Keywords: narcolepsy, sleep, core body temperature, skin temperature
Significance.
Narcolepsy type 1 (narcolepsy with cataplexy) is a disorder of the regulation of sleep and wakefulness. Core body and skin temperature are known to play an important role in sleep and wake regulation. This is the first study that explores the interaction between temperature regulation and sleep in narcolepsy in normal daily life. The differences in temperature between narcolepsy patients and controls might be associated with the known excessive daytime sleepiness and disturbed nocturnal sleep in narcolepsy. Furthermore, daytime sleep attacks were preceded by clear changes in skin temperature. In the future these findings could lead to methods to warn narcolepsy patients or prevent falling asleep when not appropriate. However, future studies have to be performed.
INTRODUCTION
Core body and skin temperature are closely linked to sleep and alertness.1–3 In healthy controls, wake is associated with a relatively high core body temperature and a relatively low skin temperature.4,5 The opposite pattern, i.e., a decreased core body temperature and an increased skin temperature, is seen during sleep. Transitions from wake to sleep and vice versa are characterized by changes in these temperatures. Sleep onset is preceded by a decline in core body temperature and an increase in skin temperature. The decrease in core body temperature is mediated through increased skin perfusion, which consequently leads to the increase in skin temperature, facilitating cooling of the body.5,6 A relatively high distal skin temperature compared to proximal skin temperature, i.e., a high distal-to-proximal temperature gradient (DPG), was demonstrated to promote sleep onset.1 When a “sleepy state of core body and skin temperature” is seen during wake, this is typically associated with lowered vigilance.7 This may probably be called “sleep promoting,” since it is also seen immediately before sleep onset.

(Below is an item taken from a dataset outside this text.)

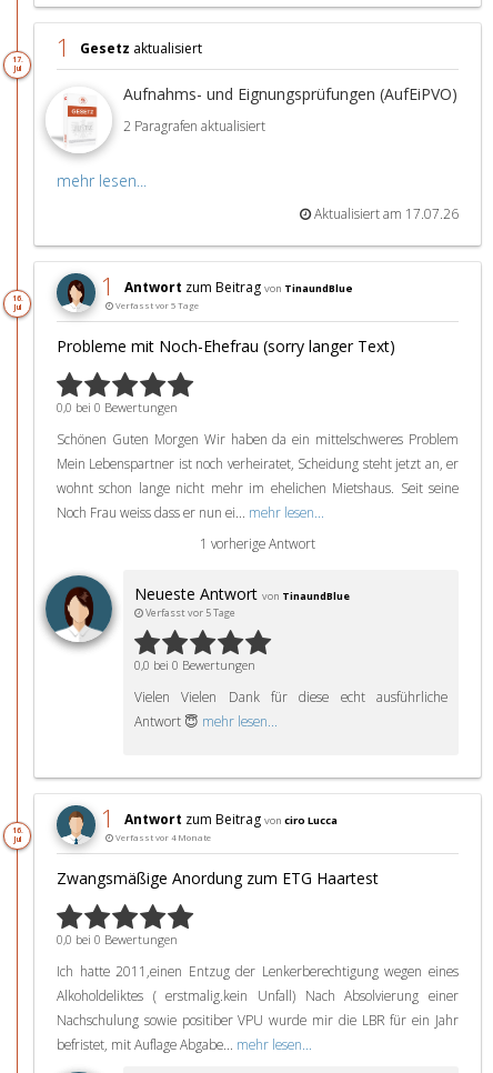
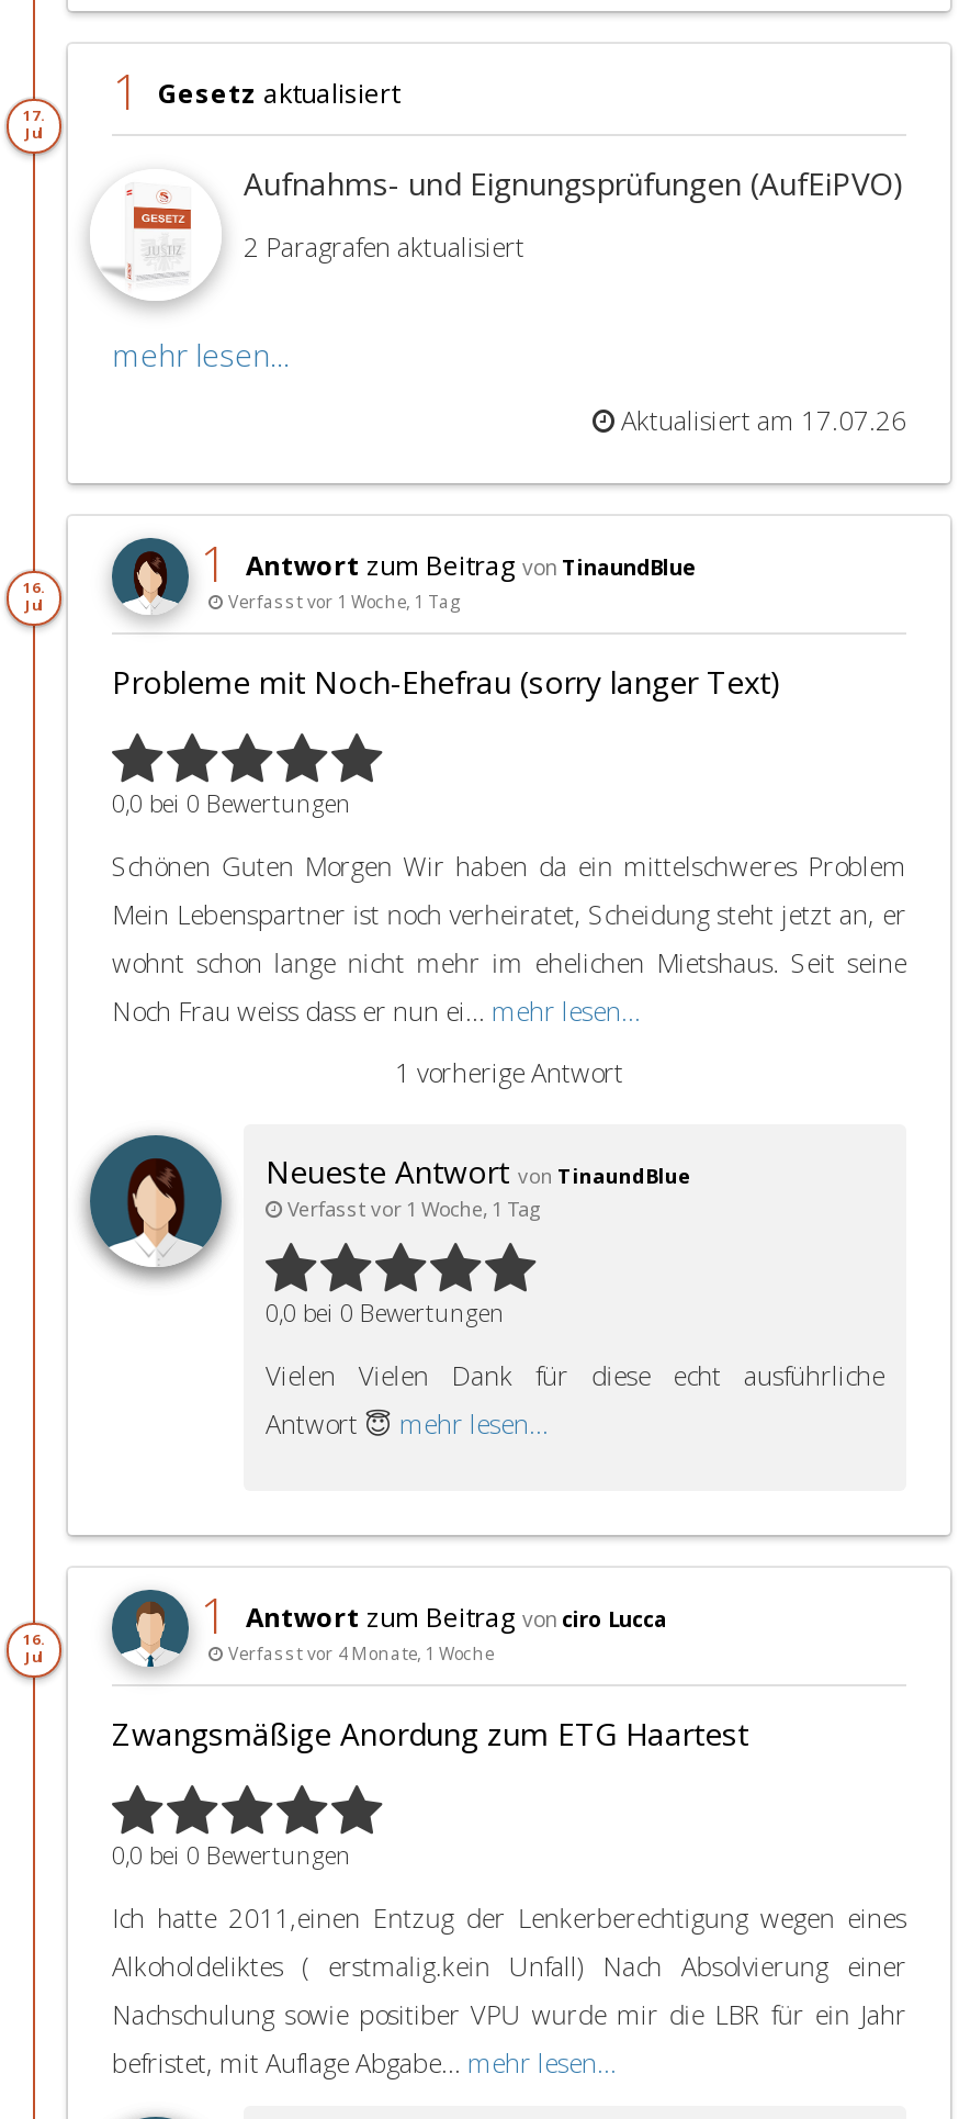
[113,300,199,311] Verfasst vor 5 Tage -> [224,591,461,613] Verfasst vor 1 Woche, 1 Tag
[143,605,235,620] Verfasst vor 5 Tage -> [283,1195,540,1223] Verfasst vor 1 Woche, 1 Tag
[113,832,211,843] Verfasst vor 4 Monate -> [224,1642,494,1664] Verfasst vor 4 Monate, 1 Woche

Narcolepsy type 1 (narcolepsy with cataplexy) is a disorder of the regulation of sleep and wakefulness. Besides the pathognomonic symptom cataplexy, narcolepsy patients suffer from excessive daytime sleepiness (EDS), hypnagogic hallucinations, sleep paralysis and disturbed nocturnal sleep.8,9 In studies concerning temperature measurements in narcolepsy patients, an altered diurnal temperature profile has been demonstrated in both core body and skin temperature. Narcolepsy patients are reported to have a relatively high daytime distal skin temperature, a lowered proximal skin temperature, and subsequently a higher DPG during daytime.4,10,11 Furthermore, a lower nocturnal distal skin temperature was seen in narcolepsy.11 Studies regarding core body temperature in narcolepsy were not conclusive. Results vary from an elevated core body temperature to a lowered core body temperature.4,12–15
The hypothesized relationship between an altered temperature pattern and disturbed sleep wake regulation in narcolepsy was supported by temperature manipulation studies. These studies demonstrated that cooling the distal skin resulted in a better ability to maintain wakefulness, and increasing core body temperature improved vigilance during the day.4 Furthermore, counteracting the altered nocturnal skin temperature pattern by subtle skin temperature manipulations during the night improved nocturnal sleep.16
All these previous studies regarding skin temperature and most of the studies concerning core body temperature were performed in a laboratory setting, but whether laboratory findings are representative for actual daily life has not been assessed. The current study was performed to overcome this limitation and to further explore the interaction between temperature regulation and sleep in narcolepsy in normal daily life. We aimed first to assess whether in an ambulatory setting, sleep attacks are heralded by changes in skin temperature. Our second aim was to further explore core body and skin temperature profiles and sleep in narcolepsy type 1 in daily life, before and after stable monotherapy with sodium oxybate (SXB) a widely used drug to improve nocturnal sleep, cataplexy, and EDS in narcolepsy.17 We expected to confirm the previously found daytime increased distal and lowered proximal skin temperature and consequently an increased DPG. Furthermore, we measured 24-h core body temperature patterns during day and night; these patterns have not been studied in detail before.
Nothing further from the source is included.